賀淮宴人趕到888包廂的時候,南婠正動作利落輕盈地用雙肘朝男人的頸部打去。
看似招式簡單,實則用勁非常具有殺傷力。
十分鍾之前,那個虎爺狠狠拽著她的頭發就差幾厘米要砸到玻璃茶幾上的時候。
她重重地用頭朝男人的鼻子撞了過去,腕骨上的粗繩剛才已經被割得七七八八,她用盡全力掙脫。
虎爺被她撞了一臉鼻血,沒想到這女人力氣挺大,像是練家子,氣得他把茶幾上的酒全摔碎灑在了地上。
他吐了口唾沫,撿起地上那把水果刀,惡狠狠道:“你要是乖乖的,我今晚或許還會完事後把你放了,現在,怕是你走不出這個包廂門”

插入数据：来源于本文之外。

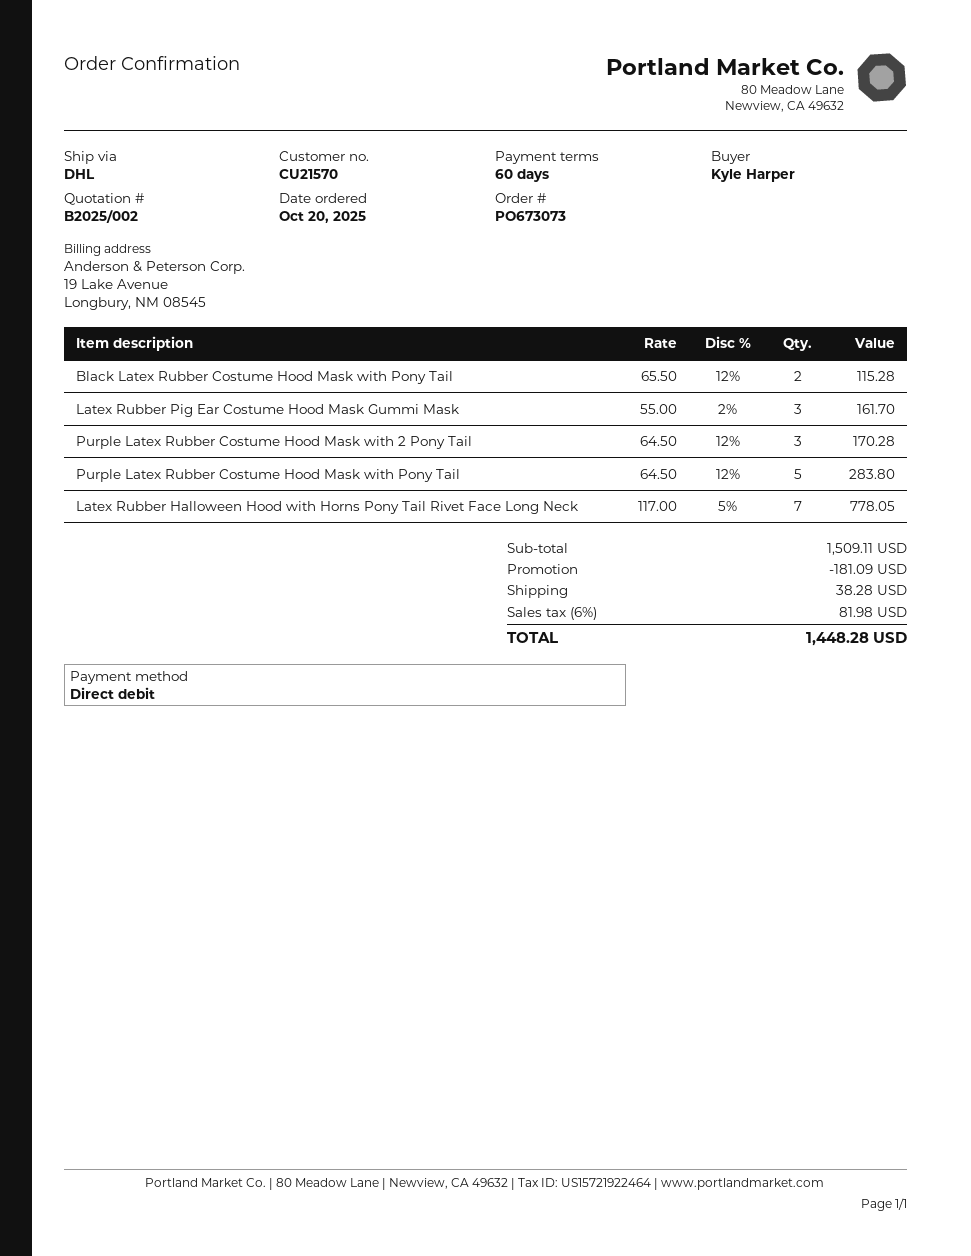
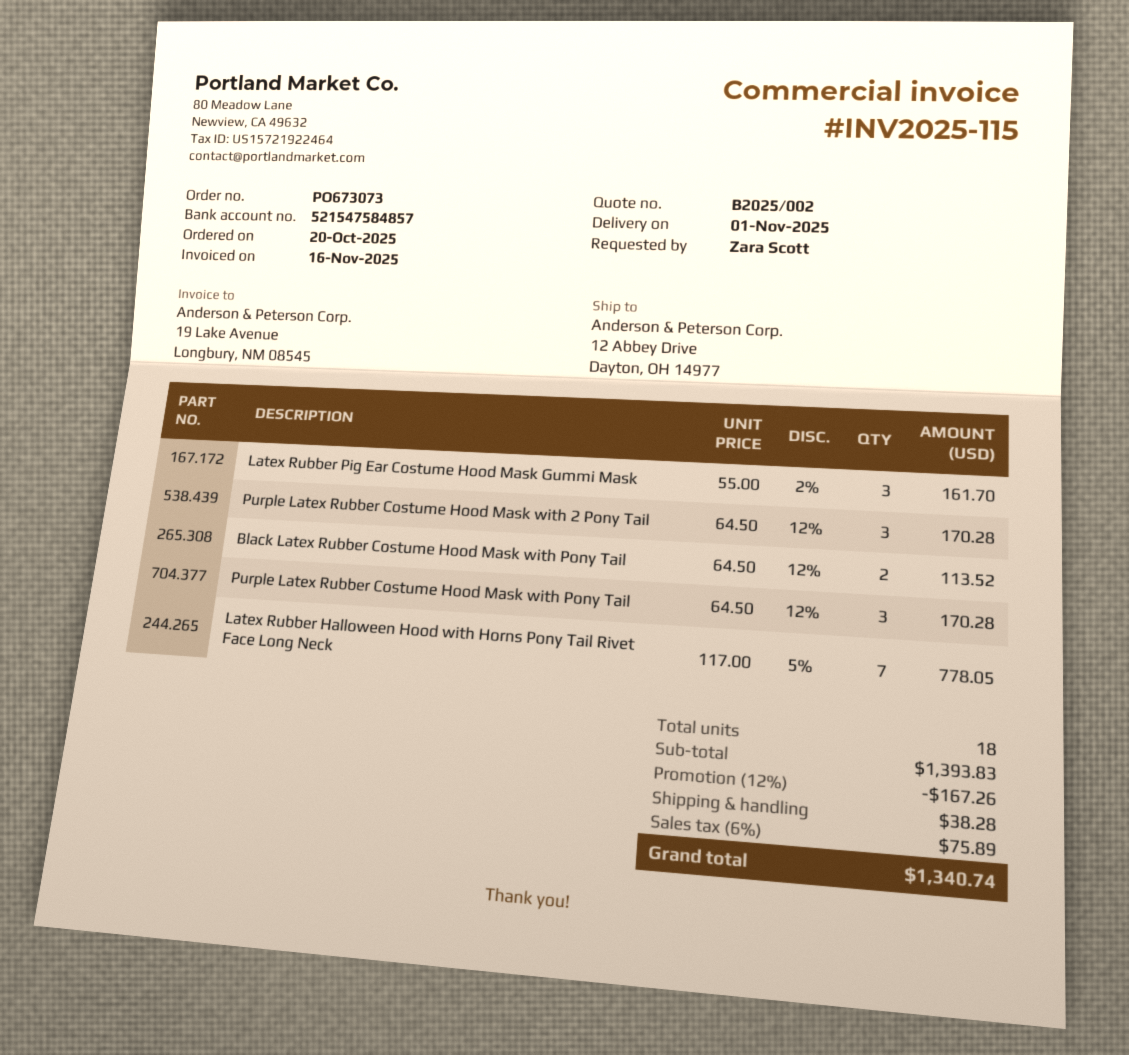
ordered by: Kyle Harper -> Zara Scott
Black Latex Rubber Costume Hood Mask with Pony Tail: 2 x 65.50 - 12% = 115.28 -> 2 x 64.50 - 12% = 113.52
Purple Latex Rubber Costume Hood Mask with Pony Tail: 5 x 64.50 - 12% = 283.80 -> 3 x 64.50 - 12% = 170.28
subtotal: 1509.11 -> 1393.83
discount: 181.09 -> 167.26
tax: 6% = 81.98 -> 6% = 75.89
total: 1448.28 -> 1340.74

“我也沒想過你能放我走,像你這種人渣,指不定禍害過不少女孩子,是不是還有一位姓周的”
南婠這會兒也不用跟他演了,直接挑明冷哼。
虎爺睨了眼她,要笑不笑,“我說你剛才怎麽問我那些奇奇怪怪的,合著在這等著我呢,什麽姓周的我不認識,倒是你是誰的人?”
南婠揚唇悶哼,看他的神情果然這個男人和當年周時語跳樓有關係,反唇相譏道:“留著你的賤命以後問你的律師吧”
虎爺氣得就要衝過去掐南婠的脖子,可腳下踩到剛剛摔碎的酒瓶玻璃碴子,還有流淌了一地充滿酒氣的**,整個人慣性的摔了下去。
包廂裏動靜挺大的,虎爺叫蹲在外麵守著的人去了樓梯口抽煙,聽不到這邊的聲音。
南婠見他倒了下去,是個溜走的好機會,隻是人還沒走出包廂門,男人死死把她拽了回去。
一番折騰來回,南婠就算泰拳再厲害,在男女體能懸殊方麵,女人終究稍顯弱勢,一時也論不出勝負。
虎爺剛剛半張臉摔在了玻璃碎塊裏,的確看著有些麵目可怖。
也難怪打掃包廂清潔的人在外麵看到便嚇了一跳,誇大其詞的跑到大堂宣揚。